Mann-Whitney U Test

Hypothesis testing ¹

Let two continuous random variables $X, Y$ be given, and suppose a total of $\left( n_{1} + n_{2} \right)$ random samples are sampled from two types of distributions as $X_{1} , \cdots , X_{n_{1}} \overset{\text{iid}}{\sim} X$ and $Y_{1} , \cdots , Y_{n_{2}} \overset{\text{iid}}{\sim} Y$. For convenience, denote $X$ as the first population and $Y$ as the second population.

Let the cumulative distribution functions of $X$ and $Y$ be $F_{X}$ and $F_{Y}$ respectively, and assume they belong to a location family.

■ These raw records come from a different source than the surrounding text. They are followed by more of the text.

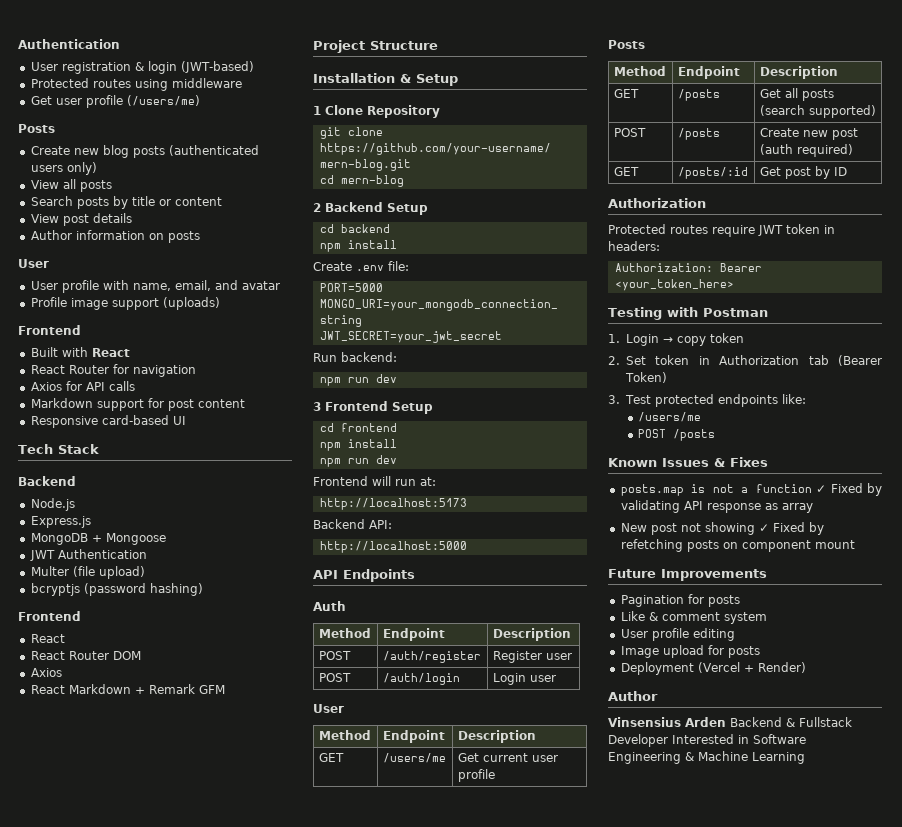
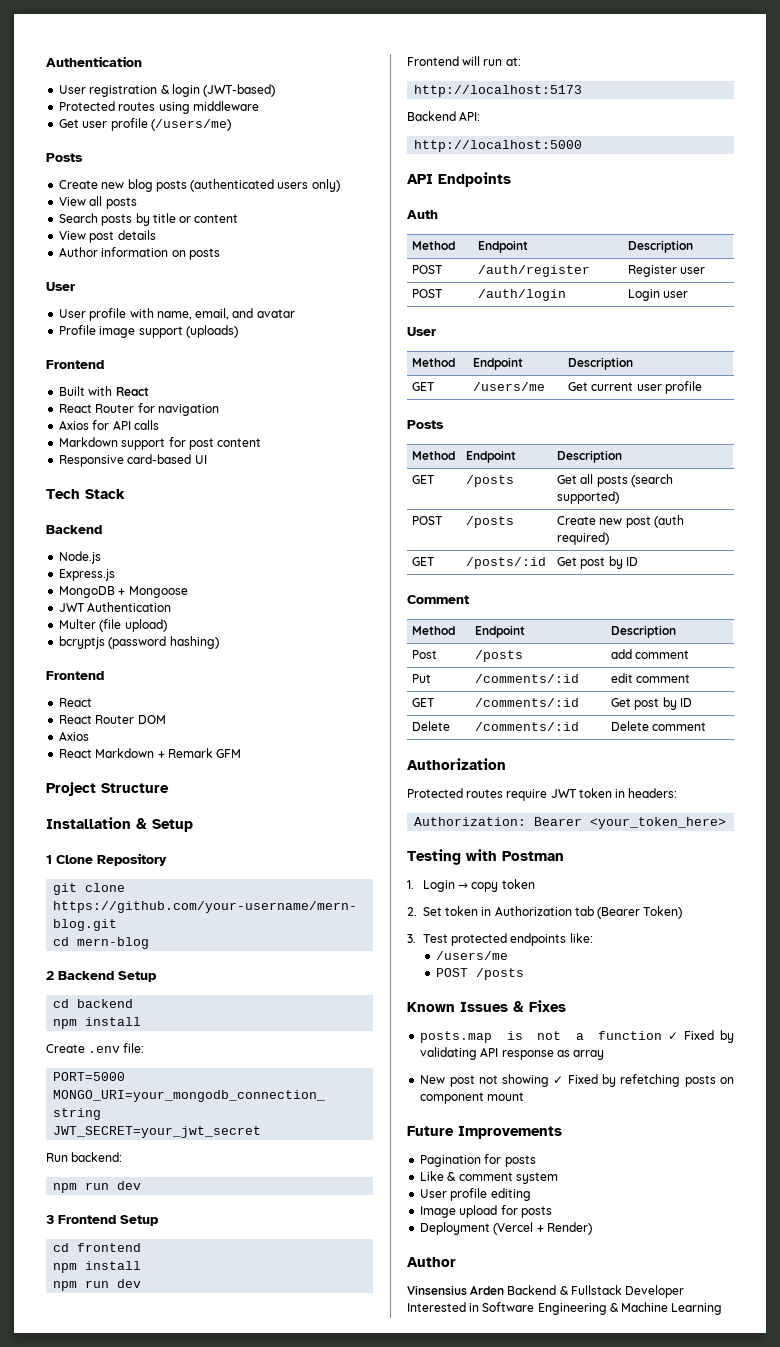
+ Comment
+ Method | Endpoint | Description
+ Post | /posts | add comment
+ Put | /comments/:id | edit comment
+ GET | /comments/:id | Get post by ID
+ Delete | /comments/:id | Delete comment

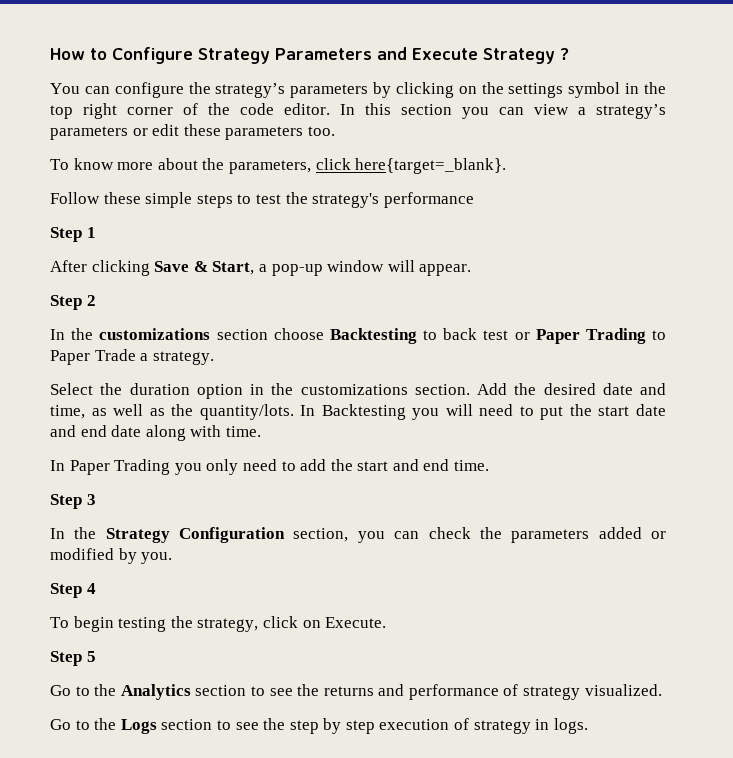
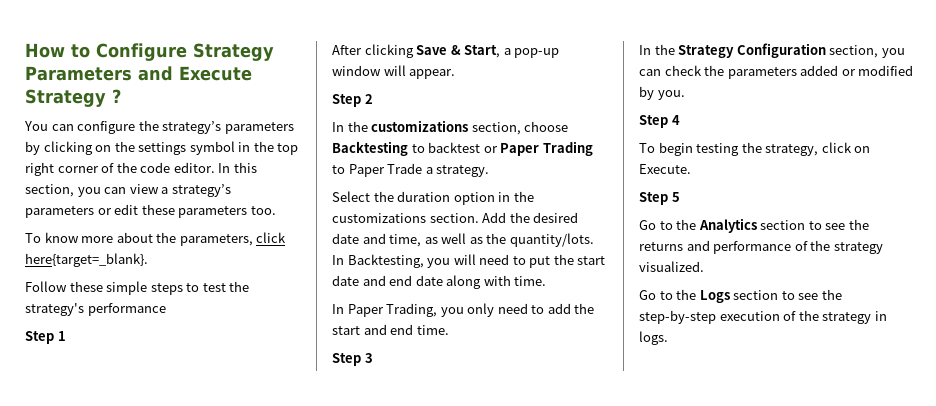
- In this section you can view a strategy’s parameters or edit these parameters too.
+ In this section, you can view a strategy’s parameters or edit these parameters too.
- In the customizations section choose Backtesting to back test or Paper Trading to Paper Trade a strategy.
+ In the customizations section, choose Backtesting to backtest or Paper Trading to Paper Trade a strategy.
- In Backtesting you will need to put the start date and end date along with time.
+ In Backtesting, you will need to put the start date and end date along with time.
- In Paper Trading you only need to add the start and end time.
+ In Paper Trading, you only need to add the start and end time.
- Go to the Analytics section to see the returns and performance of strategy visualized.
+ Go to the Analytics section to see the returns and performance of the strategy visualized.
- Go to the Logs section to see the step by step execution of strategy in logs.
+ Go to the Logs section to see the step-by-step execution of the strategy in logs.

In other words, for some $\delta$, when expressed as $F_{X} (z) = F_{Y} (z + \delta)$, the following hypothesis test concerning $\delta$ is called the Mann-Whitney $U$ test.

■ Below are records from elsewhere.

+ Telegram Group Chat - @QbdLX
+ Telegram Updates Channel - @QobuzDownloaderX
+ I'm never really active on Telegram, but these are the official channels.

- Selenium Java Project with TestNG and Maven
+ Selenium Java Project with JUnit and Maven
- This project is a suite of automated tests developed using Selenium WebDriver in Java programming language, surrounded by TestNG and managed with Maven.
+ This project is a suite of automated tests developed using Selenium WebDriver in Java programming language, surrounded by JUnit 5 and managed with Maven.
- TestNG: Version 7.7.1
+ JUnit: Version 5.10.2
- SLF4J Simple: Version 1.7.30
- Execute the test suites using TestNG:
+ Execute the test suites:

$H_{0} : \delta = 0$, the distributions of the two populations are equal.
$H_{1} : \delta \ne 0$, the distributions of the two populations are not equal.

Test statistics

For this, define the following test statistics.

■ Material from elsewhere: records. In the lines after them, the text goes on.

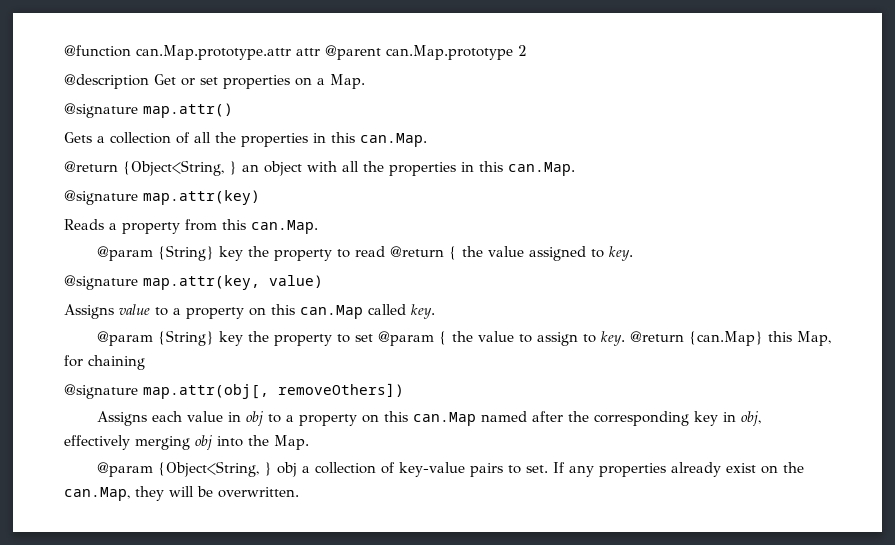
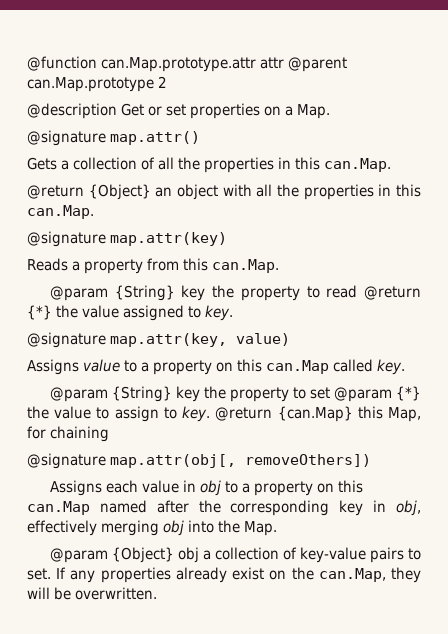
- @return {Object<String, } an object with all the properties in this can.Map.
+ @return {Object} an object with all the properties in this can.Map.
- @param {String} key the property to read @return { the value assigned to key.
+ @param {String} key the property to read @return {*} the value assigned to key.
- @param {String} key the property to set @param { the value to assign to key.
+ @param {String} key the property to set @param {*} the value to assign to key.
- @param {Object<String, } obj a collection of key-value pairs to set.
+ @param {Object} obj a collection of key-value pairs to set.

Let $T_{1}$ be the sum of the ranks of $\left\{ X_{i} \right\}_{i=1}^{n_{1}}$ among all samples, and $T_{2}$ be the sum of the ranks of $\left\{ Y_{j} \right\}_{j=1}^{n_{2}}$ among all samples. $T_{1}$ and $T_{2}$ are called the Wilcoxon statistics.
Let $U_{1}$ be the number of cases where $X_{i}$ is greater than $Y_{j}$, and $U_{2}$ be the number of cases where $Y_{j}$ is greater than $X_{i}$. $U_{1}$ and $U_{2}$ are called the Mann-Whitney statistics. Note that cases where the random variable values are exactly equal ($X_{i} = Y_{j}$) are excluded, since the probability of this is $P \left( X_{i} = Y_{j} \right) = 0$ and thus almost surely does not occur.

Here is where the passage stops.